• Brief
The job is to find each line of the records below that includes the word "pack" and copy it.

(Image comparison data)
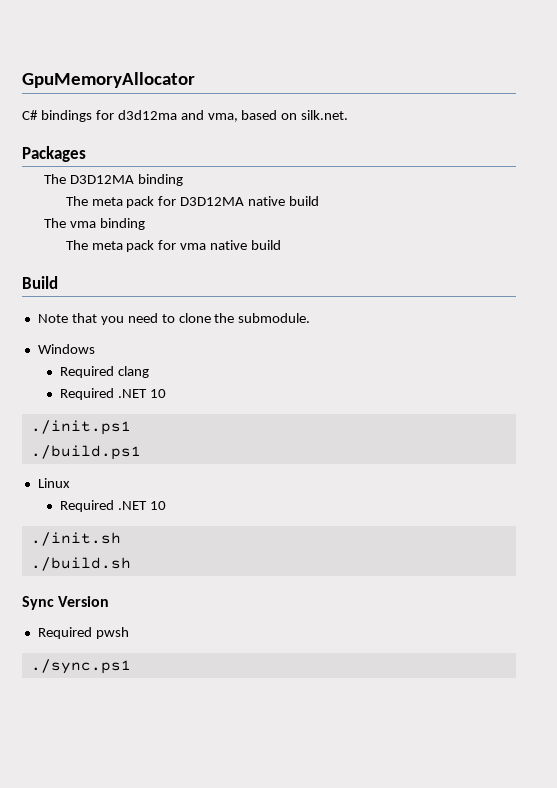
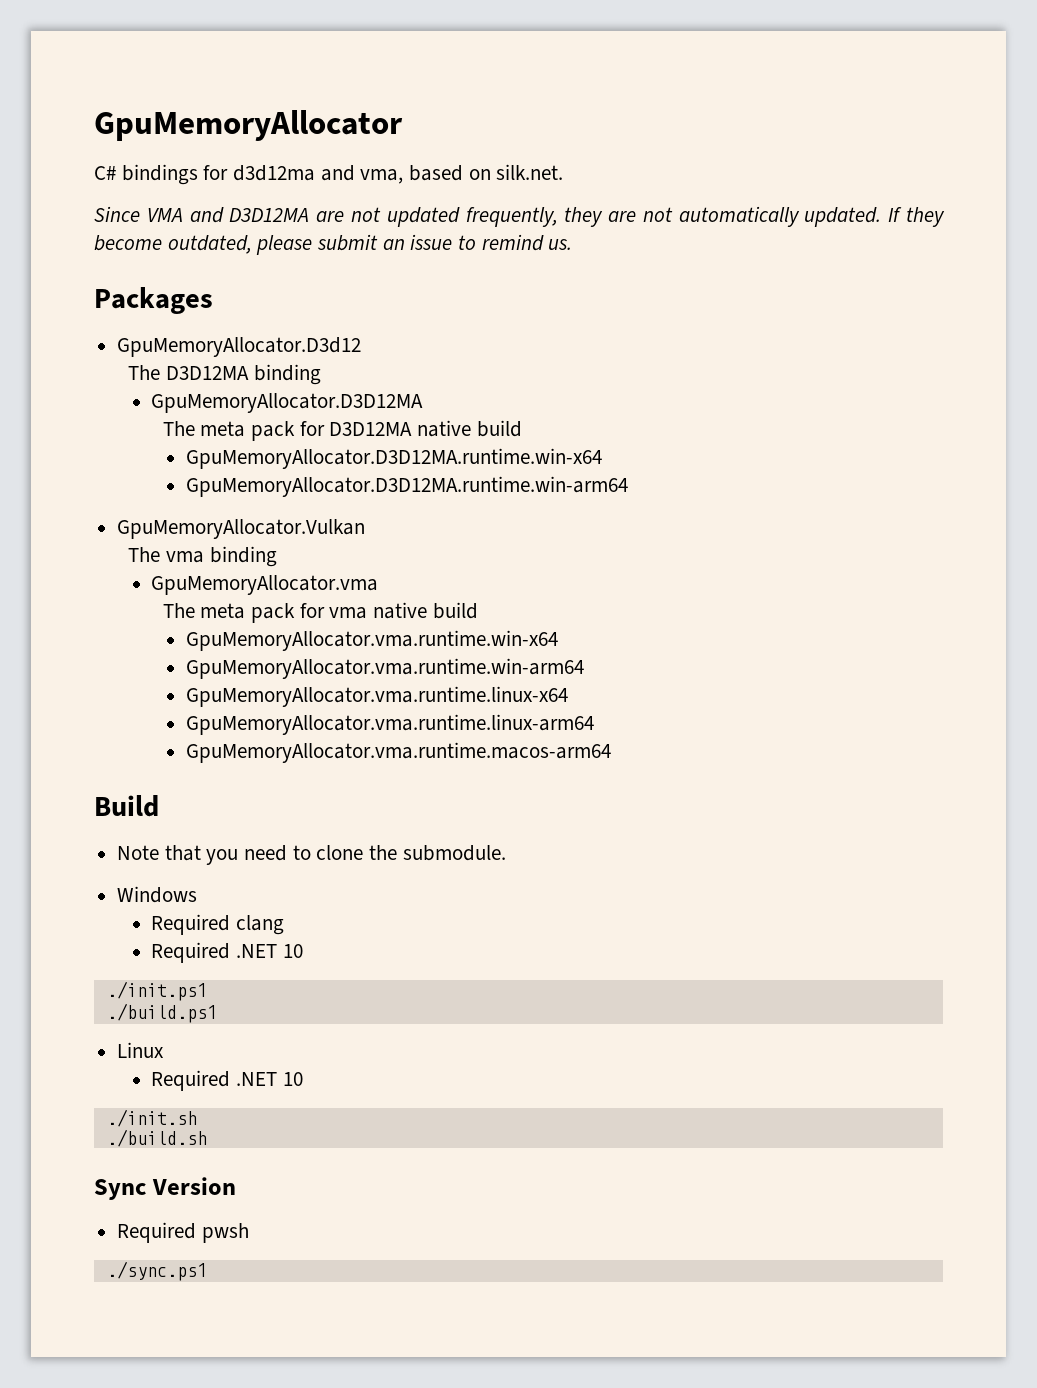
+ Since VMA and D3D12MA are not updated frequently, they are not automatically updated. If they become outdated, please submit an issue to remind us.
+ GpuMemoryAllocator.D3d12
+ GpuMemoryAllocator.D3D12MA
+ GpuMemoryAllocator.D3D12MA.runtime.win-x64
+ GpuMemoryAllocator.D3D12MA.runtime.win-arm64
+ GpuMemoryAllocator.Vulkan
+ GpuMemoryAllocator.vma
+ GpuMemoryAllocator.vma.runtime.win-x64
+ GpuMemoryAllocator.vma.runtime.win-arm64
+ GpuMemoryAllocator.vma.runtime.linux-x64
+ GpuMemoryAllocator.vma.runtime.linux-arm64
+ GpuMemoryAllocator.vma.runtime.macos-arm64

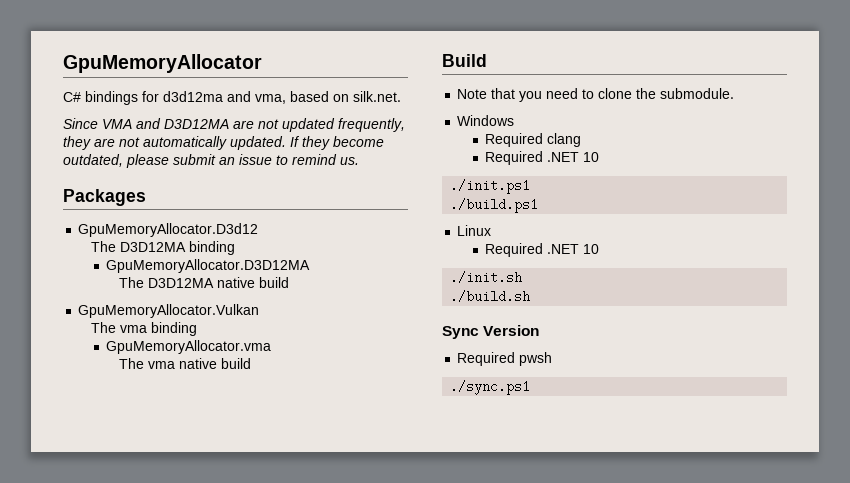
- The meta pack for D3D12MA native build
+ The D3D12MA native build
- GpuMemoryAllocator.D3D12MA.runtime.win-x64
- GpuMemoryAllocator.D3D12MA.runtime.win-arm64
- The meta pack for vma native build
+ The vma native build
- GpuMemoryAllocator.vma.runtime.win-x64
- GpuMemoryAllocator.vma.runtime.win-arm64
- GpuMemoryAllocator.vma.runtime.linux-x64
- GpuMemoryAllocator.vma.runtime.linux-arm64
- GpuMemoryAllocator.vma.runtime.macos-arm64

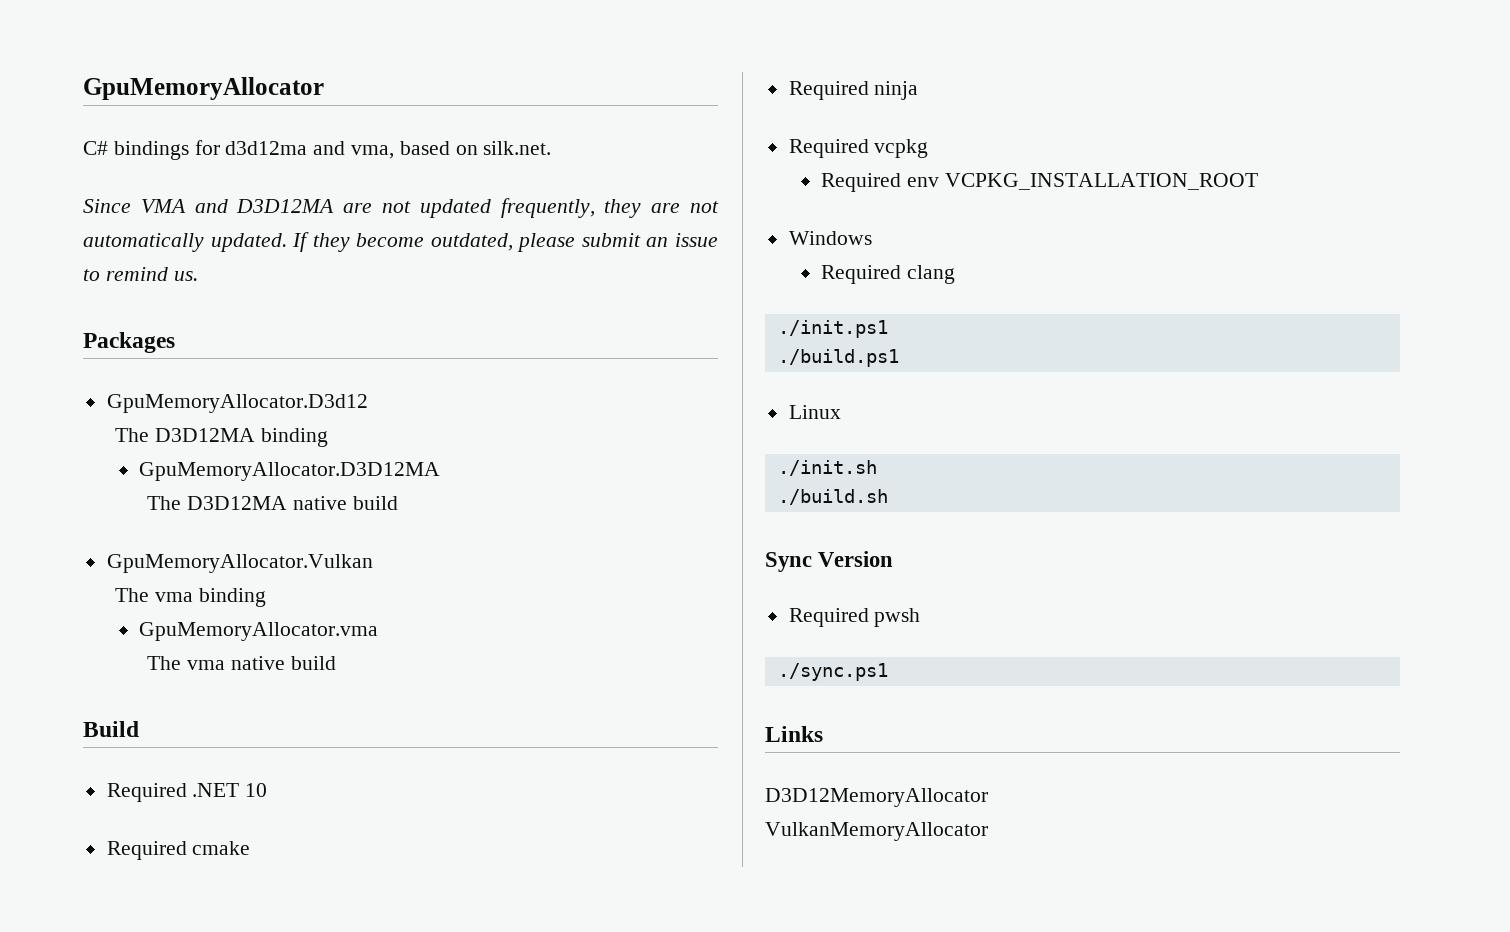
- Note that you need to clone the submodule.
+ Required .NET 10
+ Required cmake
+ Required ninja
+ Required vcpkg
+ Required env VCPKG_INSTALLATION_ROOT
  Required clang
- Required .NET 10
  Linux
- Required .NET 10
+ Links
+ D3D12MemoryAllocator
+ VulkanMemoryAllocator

---

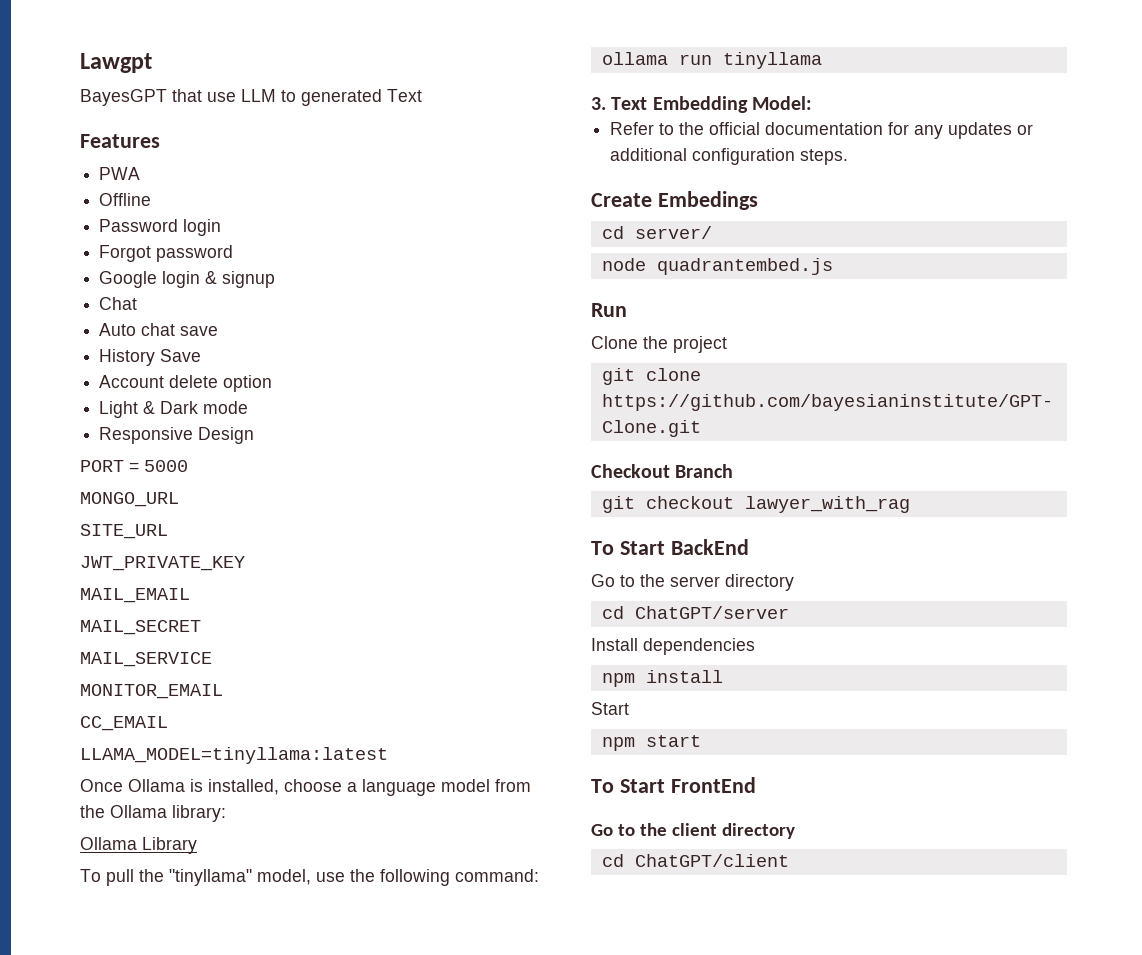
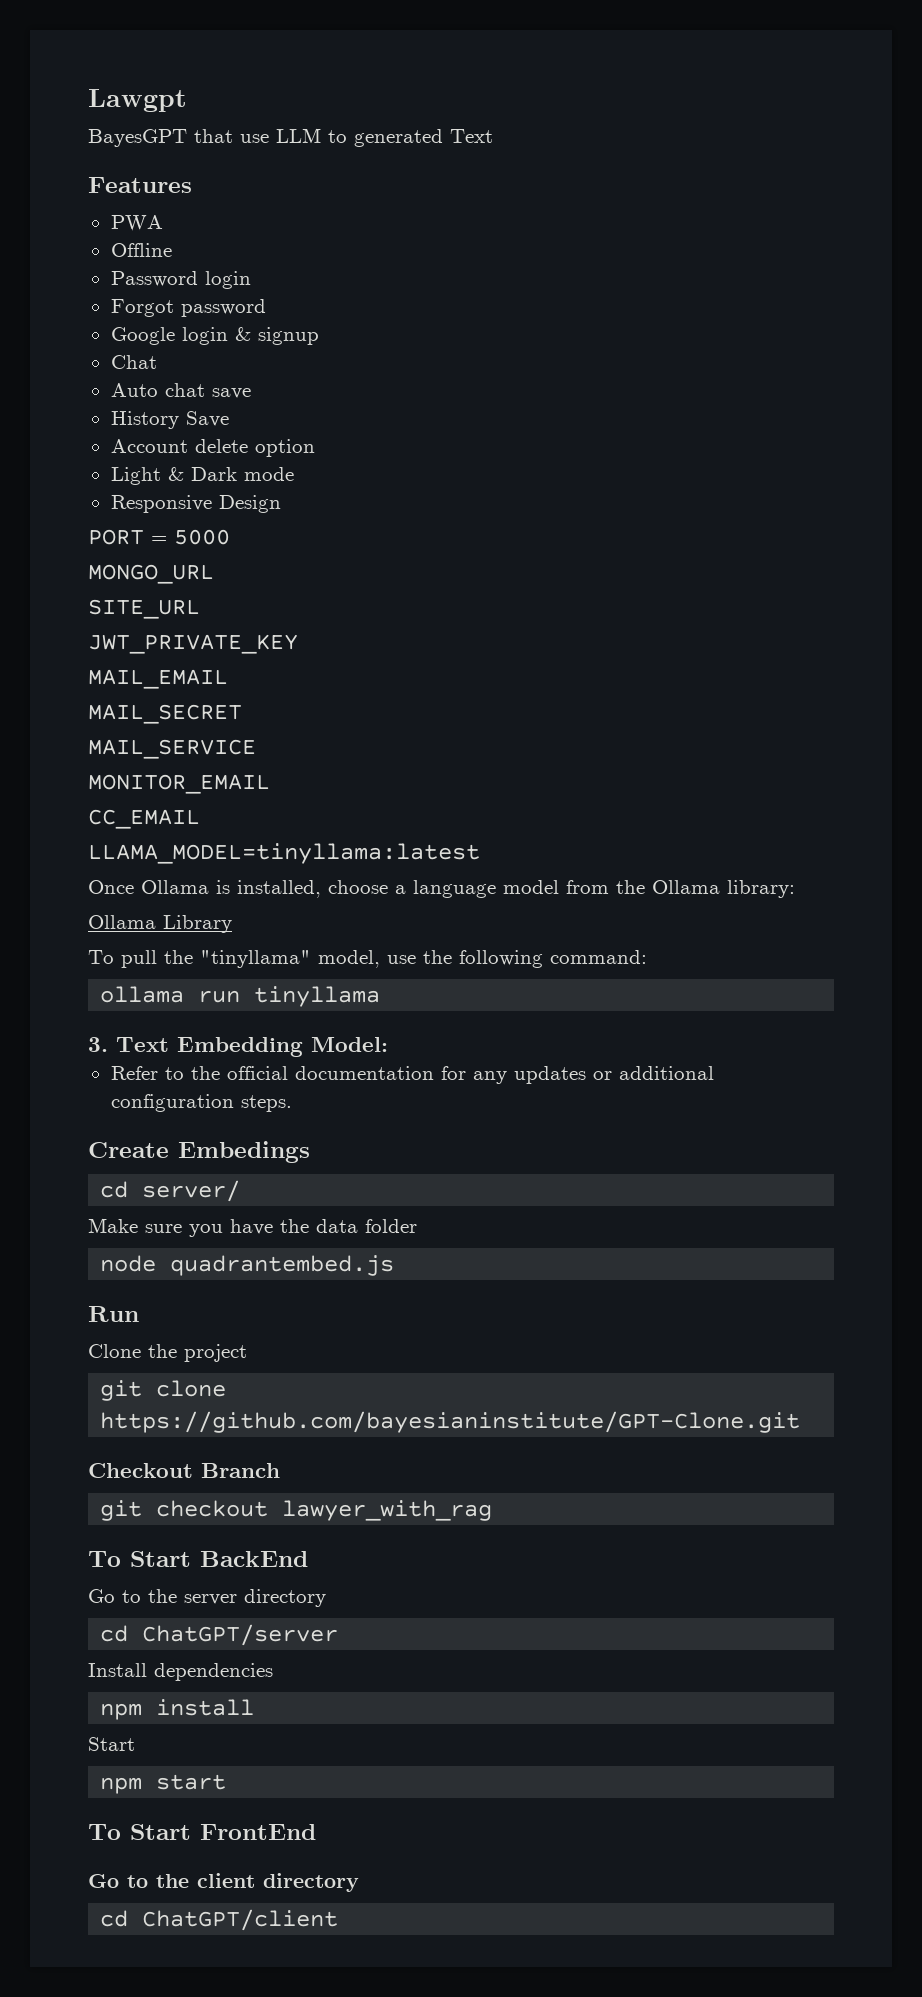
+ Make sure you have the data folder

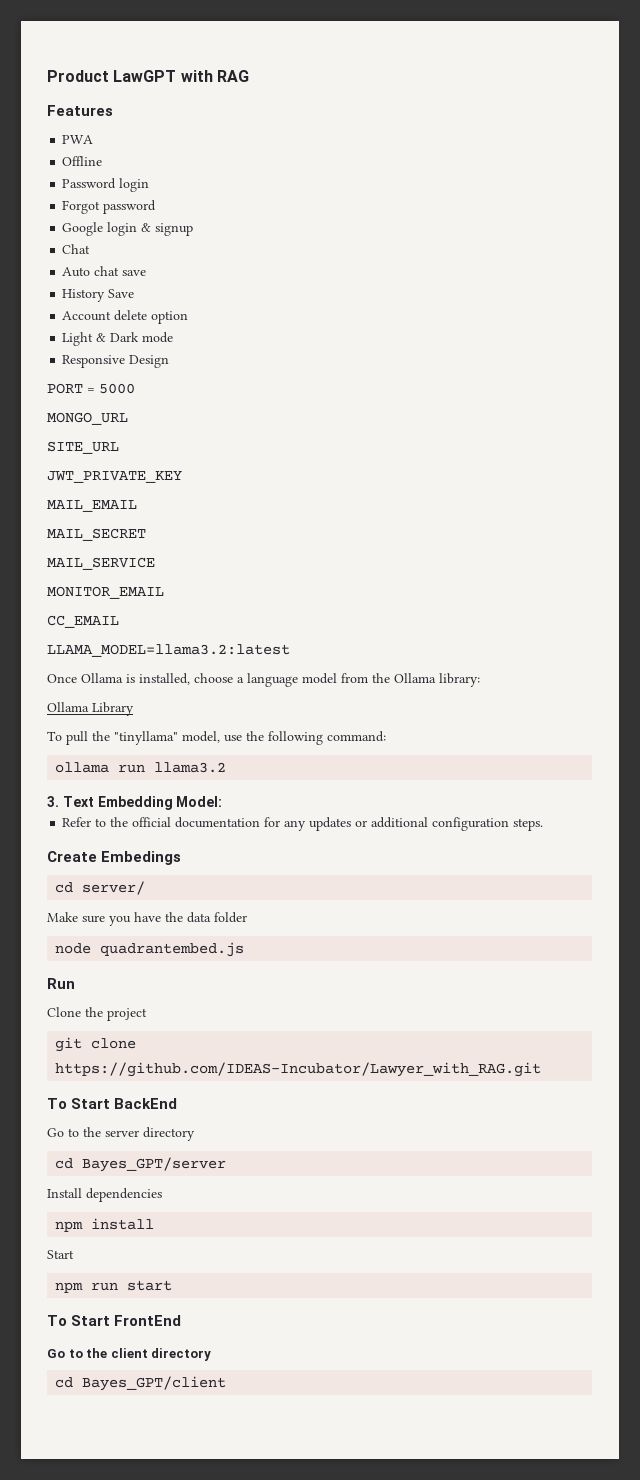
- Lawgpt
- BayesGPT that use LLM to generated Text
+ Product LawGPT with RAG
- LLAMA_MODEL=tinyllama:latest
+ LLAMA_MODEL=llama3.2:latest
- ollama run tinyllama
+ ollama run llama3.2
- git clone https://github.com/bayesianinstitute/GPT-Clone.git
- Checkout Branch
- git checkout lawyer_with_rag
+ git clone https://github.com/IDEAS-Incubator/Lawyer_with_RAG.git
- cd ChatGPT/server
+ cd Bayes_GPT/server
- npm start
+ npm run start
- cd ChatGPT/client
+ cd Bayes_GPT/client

• Exercise result
- The meta pack for D3D12MA native build
- The meta pack for vma native build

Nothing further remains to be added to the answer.